Would you count the lines in the entries below that contain "days"? Reply with the number only.

*** DATA SUPPLIED Section Begins ***

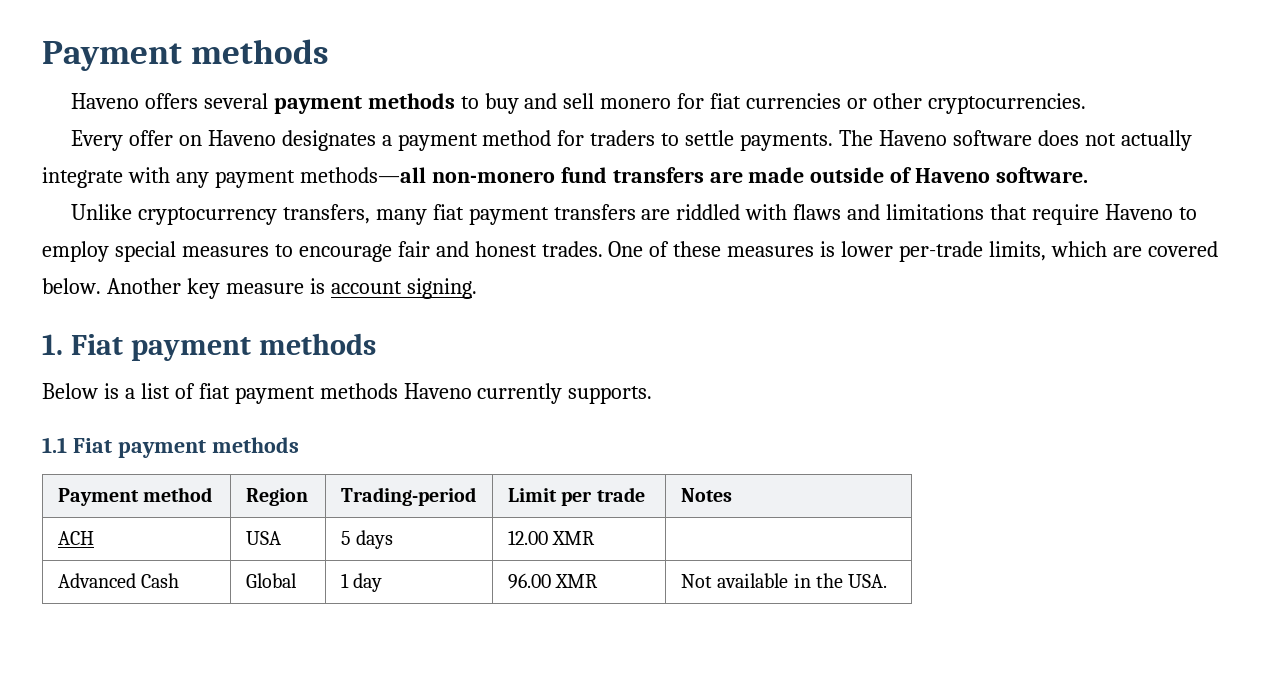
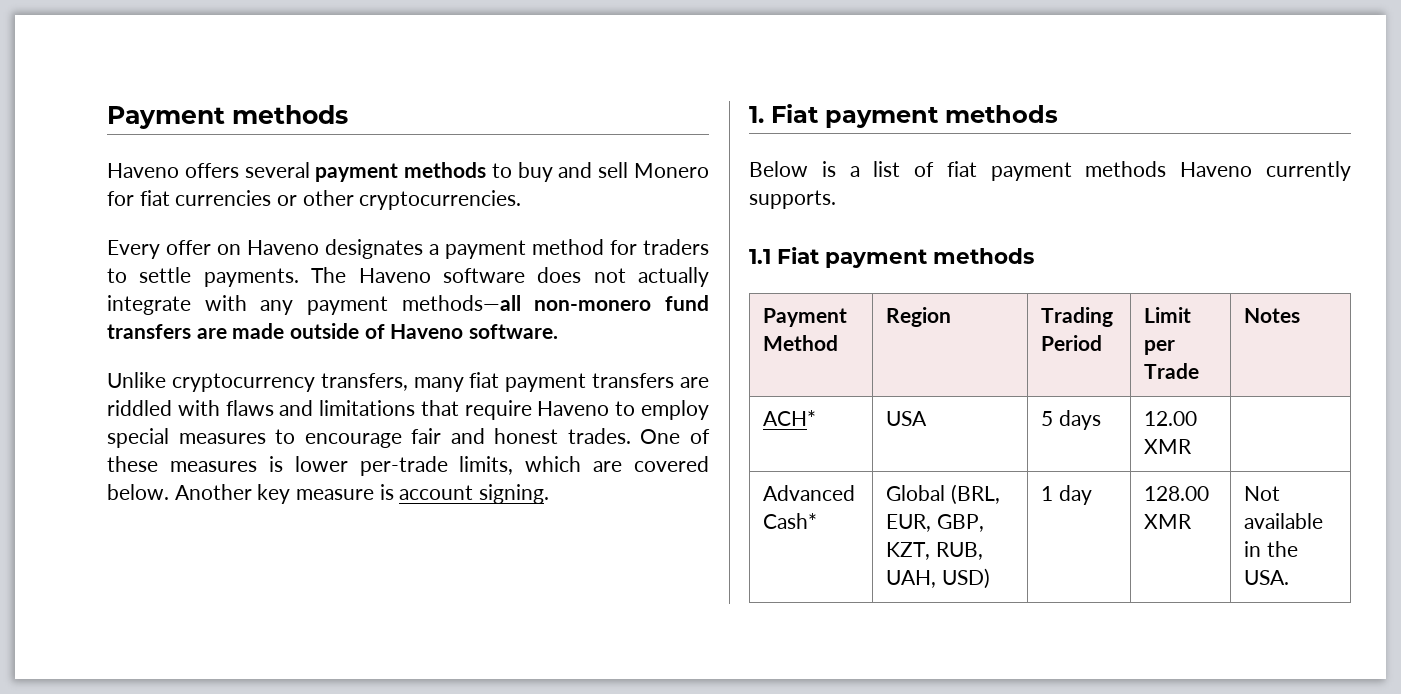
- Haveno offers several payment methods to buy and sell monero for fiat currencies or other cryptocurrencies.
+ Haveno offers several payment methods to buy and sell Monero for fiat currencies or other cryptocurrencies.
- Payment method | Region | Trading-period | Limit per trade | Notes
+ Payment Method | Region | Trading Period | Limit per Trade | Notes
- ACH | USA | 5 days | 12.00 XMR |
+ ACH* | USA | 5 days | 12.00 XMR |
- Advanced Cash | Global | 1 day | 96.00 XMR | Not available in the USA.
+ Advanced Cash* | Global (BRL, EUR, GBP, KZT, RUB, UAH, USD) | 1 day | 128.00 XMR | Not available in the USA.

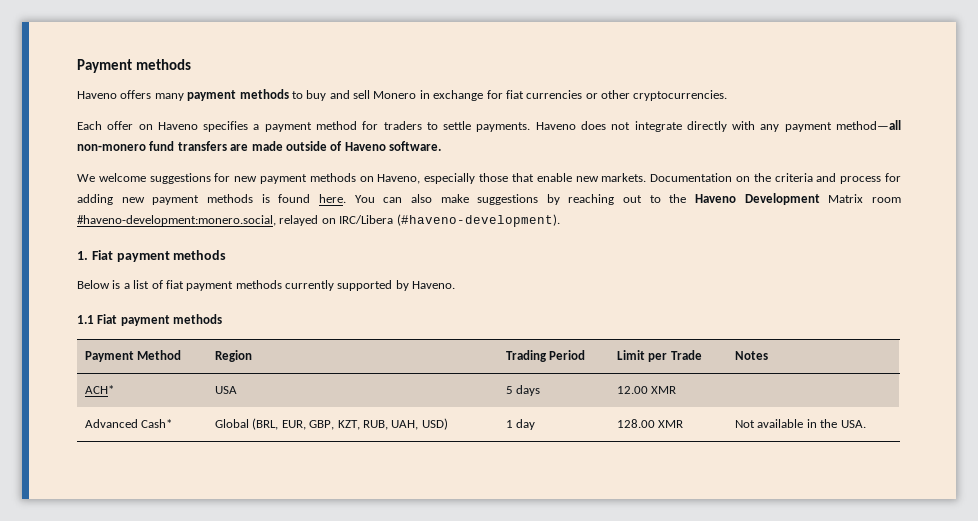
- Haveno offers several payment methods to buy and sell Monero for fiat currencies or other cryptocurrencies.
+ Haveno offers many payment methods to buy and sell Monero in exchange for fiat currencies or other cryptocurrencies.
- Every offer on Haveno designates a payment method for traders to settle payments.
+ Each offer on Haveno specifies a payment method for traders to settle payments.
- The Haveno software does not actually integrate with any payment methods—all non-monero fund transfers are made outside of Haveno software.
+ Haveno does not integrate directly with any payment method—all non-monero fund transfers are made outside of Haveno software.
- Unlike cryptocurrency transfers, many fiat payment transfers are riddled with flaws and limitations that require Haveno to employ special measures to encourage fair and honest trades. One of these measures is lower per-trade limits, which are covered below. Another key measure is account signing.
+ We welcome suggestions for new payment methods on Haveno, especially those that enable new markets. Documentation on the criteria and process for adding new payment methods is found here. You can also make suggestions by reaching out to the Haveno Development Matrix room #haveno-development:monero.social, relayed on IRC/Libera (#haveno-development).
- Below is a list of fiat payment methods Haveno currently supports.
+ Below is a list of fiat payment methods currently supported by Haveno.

*** DATA SUPPLIED Section Ends ***

**WORKED SOLUTION:**
2